Explicó el rey: 'Paz no significa estar en un lugar sin ruidos, sin problemas, sin trabajo duro o
sin dolor. Paz significa que a pesar de estar en medio de todas estas cosas permanezcamos
calmados dentro de nuestro corazón. Este es el verdadero significado de la paz'.
El marciano accidentado
Estaba una noche el erizo mirando al cielo con su telescopio, cuando le pareció ver pasar una
nave espacial volando hacia la luna. Cuando consiguió enfocarla, descubrió que se trataba de
la nave de un pobre marciano que había tenido un accidente y había aterrizado en la luna, y
que no podría salir de allí sin ayuda.
El erizo se dio cuenta de que seguro que era él el único que podría haberlo visto, así que
decidió tratar de salvarle, y llamó a algunos animales para que le ayudasen.
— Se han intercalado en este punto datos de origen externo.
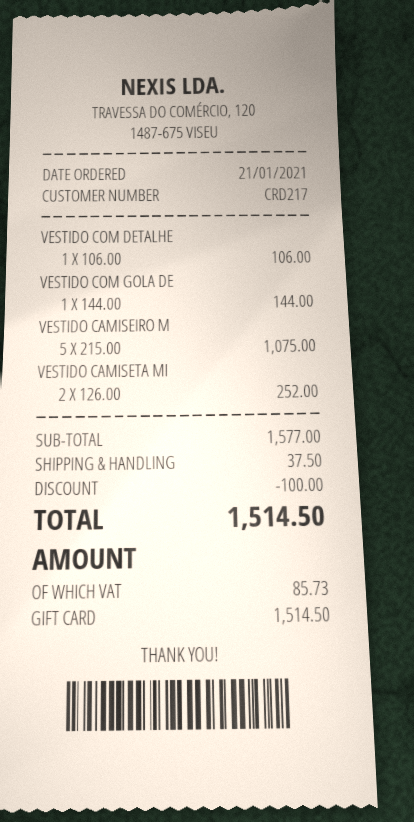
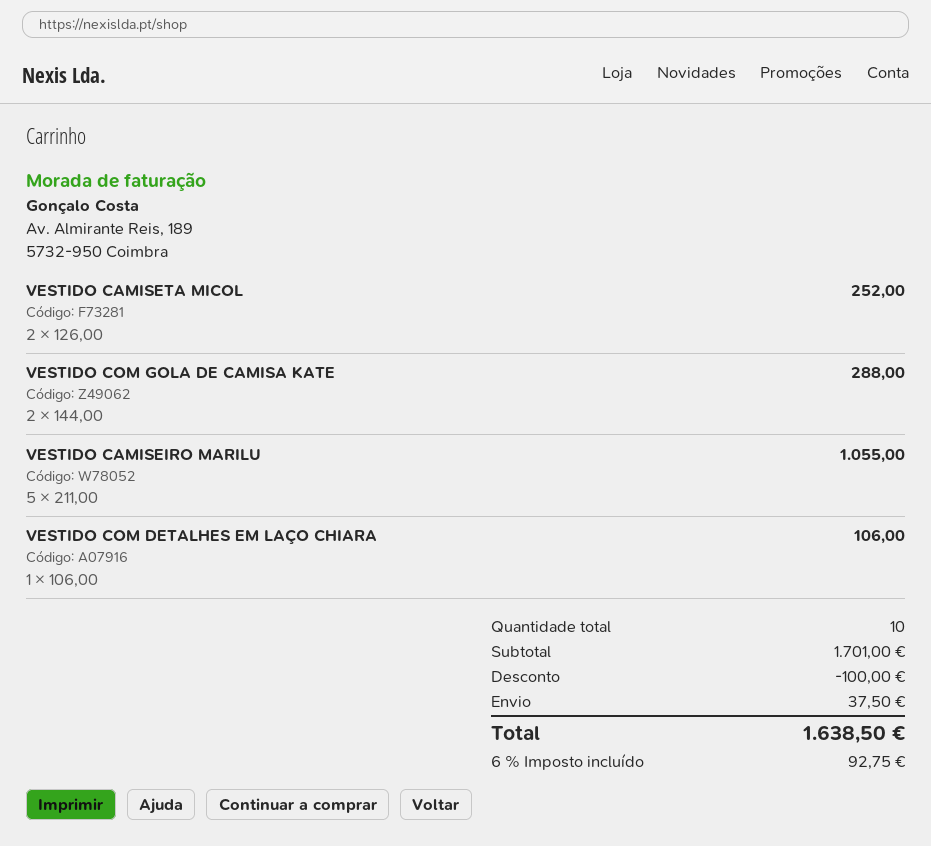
VESTIDO COM GOLA DE: 1 x 144.00 = 144.00 -> 2 x 144.00 = 288.00
VESTIDO CAMISEIRO M: 5 x 215.00 = 1075.00 -> 5 x 211.00 = 1055.00
subtotal: 1577.00 -> 1701.00
tax: 85.73 -> 92.75
total: 1514.50 -> 1638.50

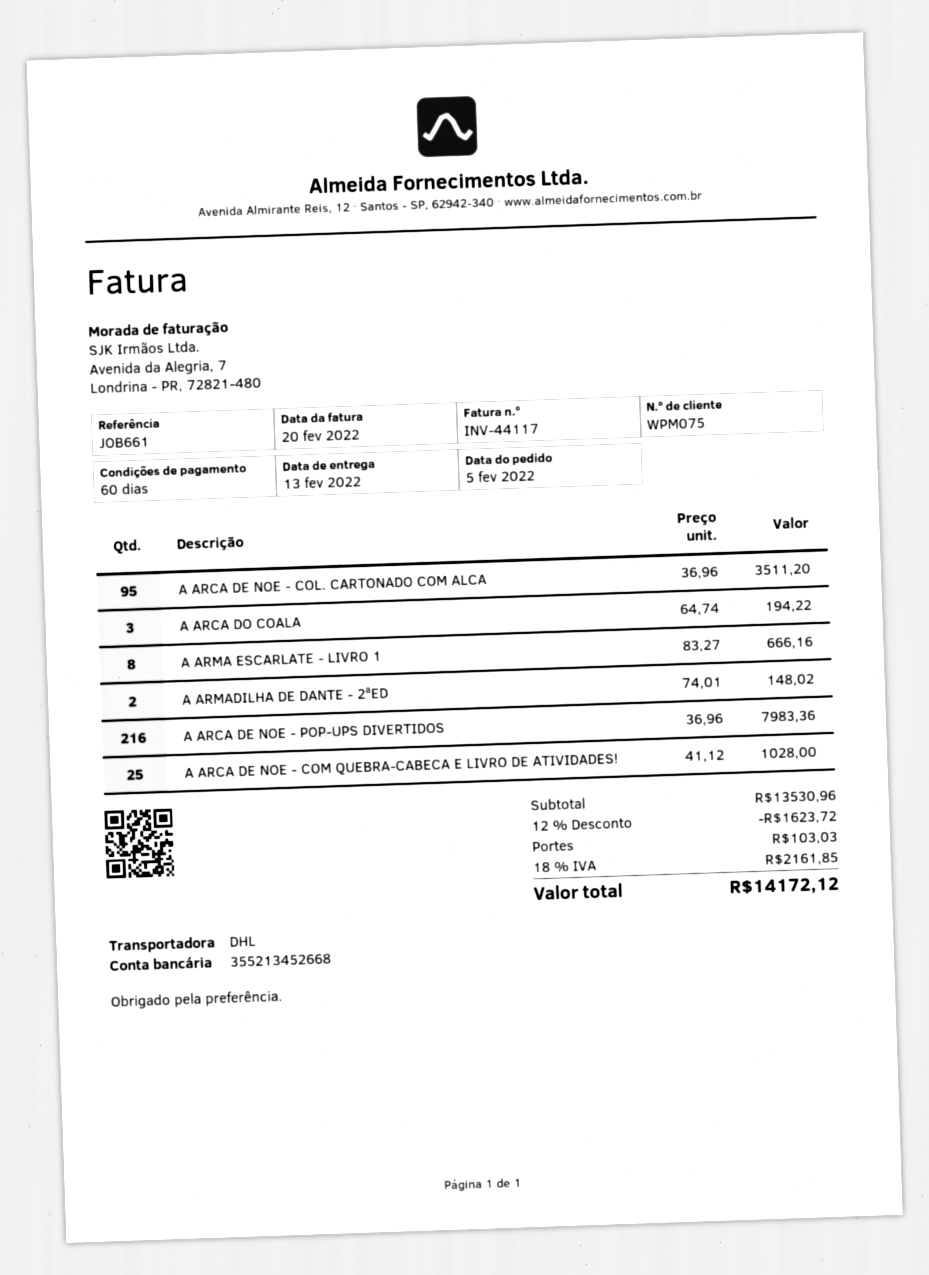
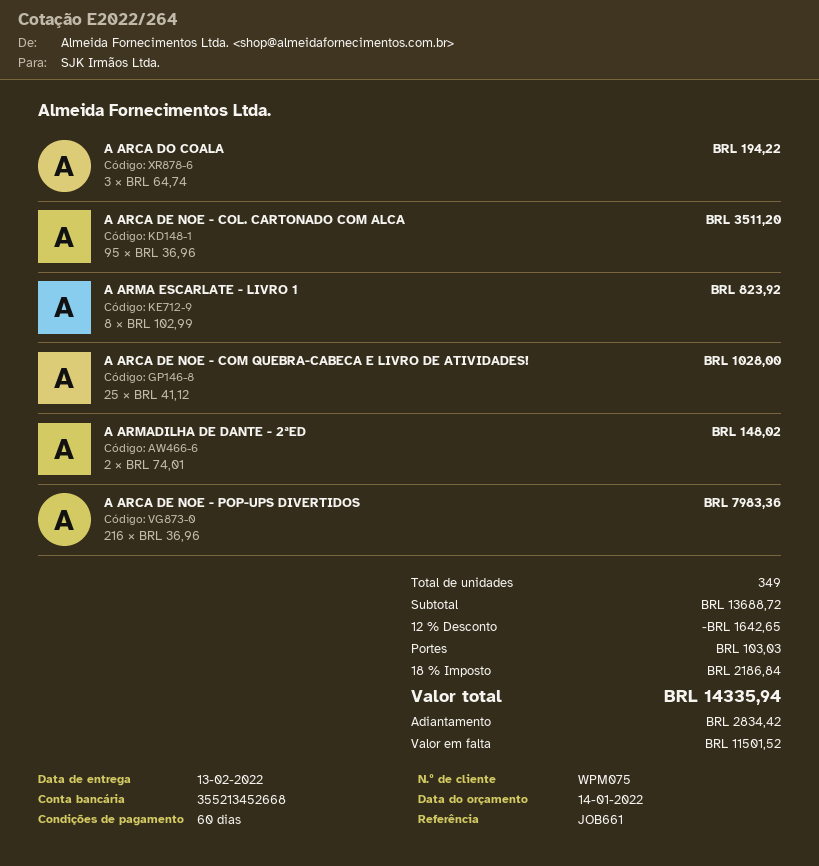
A ARMA ESCARLATE - LIVRO 1: 8 x 83.27 = 666.16 -> 8 x 102.99 = 823.92
subtotal: 13530.96 -> 13688.72
discount: 12% = 1623.72 -> 12% = 1642.65
tax: 18% = 2161.85 -> 18% = 2186.84
total: 14172.12 -> 14335.94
Como no se les
ocurría nada, llamaron a otros, y a otros, y al final prácticamente todos los animales del
bosque estaban allí.
Entonces se les ocurrió hacer una gran montaña, unos subidos encima de otros, hasta llegar
a la luna. Aquello fue muy difícil, y todos terminaron con algún dedo en el ojo, un pisotón en
la oreja y numerosos golpes en la cabeza, pero finalmente consiguieron llegar a la luna y
rescatar al marciano. Desgraciadamente, cuando estaban bajando por la gran torre de
animales, el oso no pudo evitar estornudar, pues era alérgico al polvo de luna, y toda la torre
se vino abajo con gran estruendo de aullidos, rugidos y otros lamentos de los animales.
Al ver todo aquel estruendo, con todos los animales doliéndose por todas partes, el marciano
pensó que se enfadarían muchísimo con él, porque todo aquello había sido por su culpa. Pero
fue justo al revés: según se fueron recuperando de la caída, todos los animales saltaban y
daban palmas de alegría, felices por haber conseguido entre todos algo tan difícil, y durante
todo aquel día celebraron una gran fiesta juntos.
El marciano anotó todas estas cosas, y cuando volvió a su planeta dejó a todos boquiabiertos
con lo que le había pasado. Y así fue como aquellos sencillos y voluntariosos animales
enseñaron a los marcianos la importancia del trabajo en equipo y de la alegría , y desde
entonces, ya no hacen naves de un solo pasajero, sino que van en grupos dispuestos
siempre a ayudarse y sacrificarse unos por otros en cuanto sea necesario.